═══ Record extracts ═══

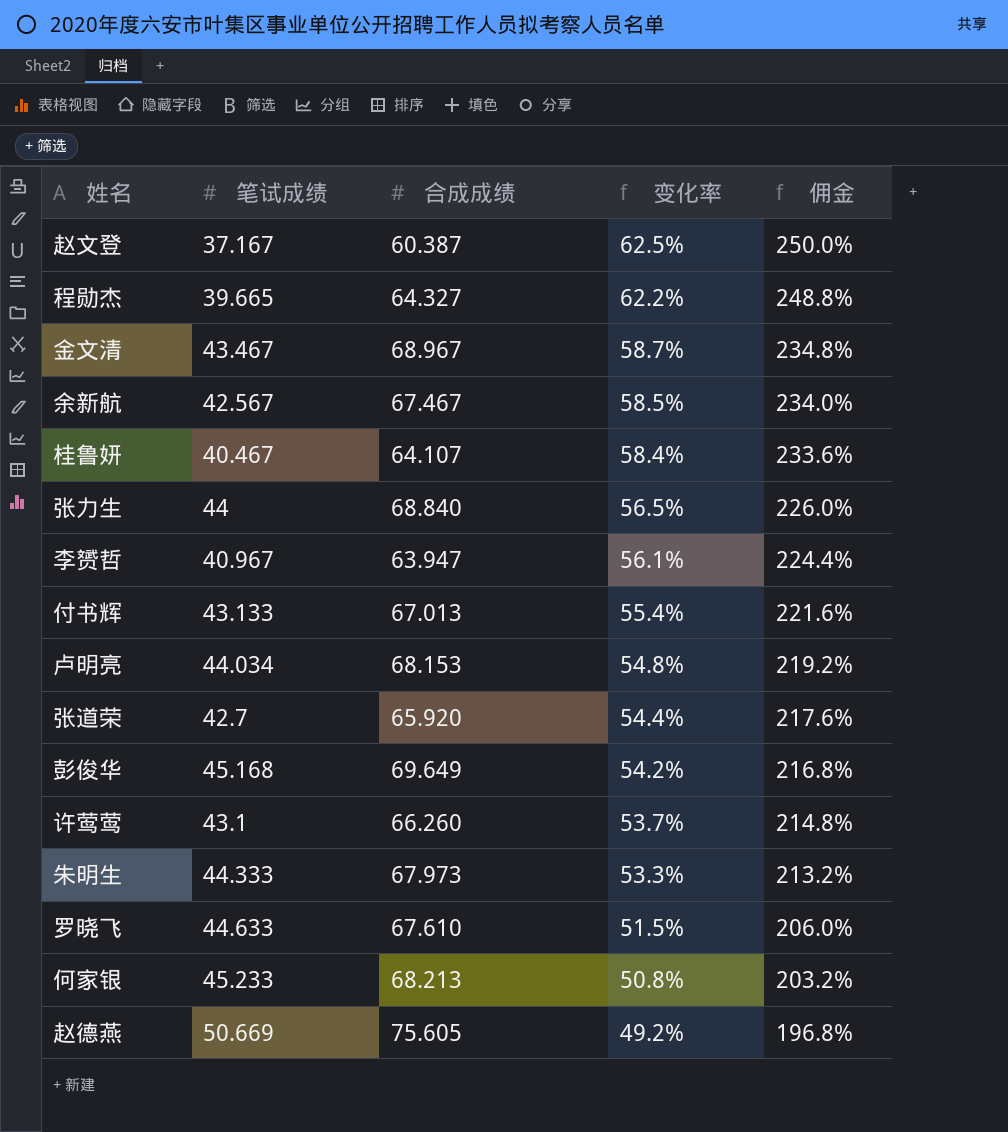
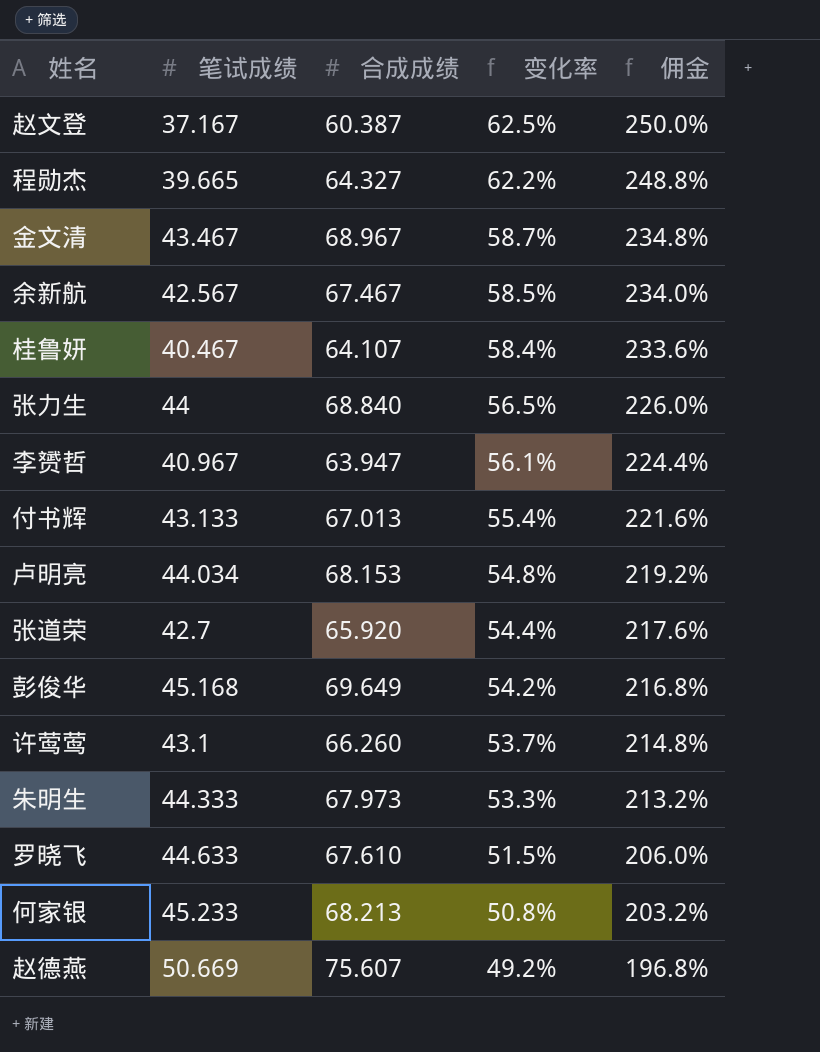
赵德燕 | 合成成绩: 75.605 -> 75.607

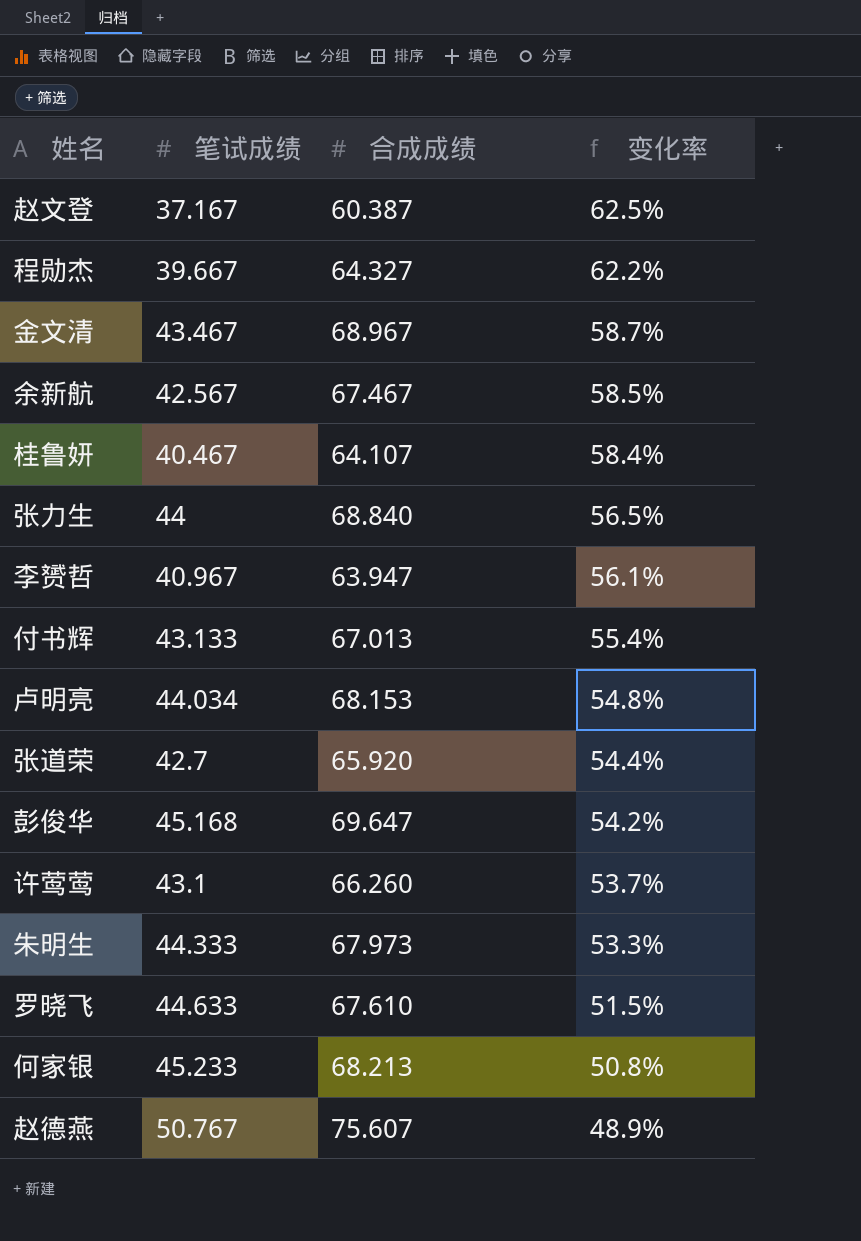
column 佣金 | formula: [变化率] * 4 -> none
程勋杰 | 笔试成绩: 39.665 -> 39.667
彭俊华 | 合成成绩: 69.649 -> 69.647
赵德燕 | 笔试成绩: 50.669 -> 50.767
赵德燕 | 变化率: 49.2% -> 48.9%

═══

No picture should be included when the data are set down again exactly.

赵德燕 | 合成成绩: 75.605 -> 75.607

column 佣金 | formula: [变化率] * 4 -> none
程勋杰 | 笔试成绩: 39.665 -> 39.667
彭俊华 | 合成成绩: 69.649 -> 69.647
赵德燕 | 笔试成绩: 50.669 -> 50.767
赵德燕 | 变化率: 49.2% -> 48.9%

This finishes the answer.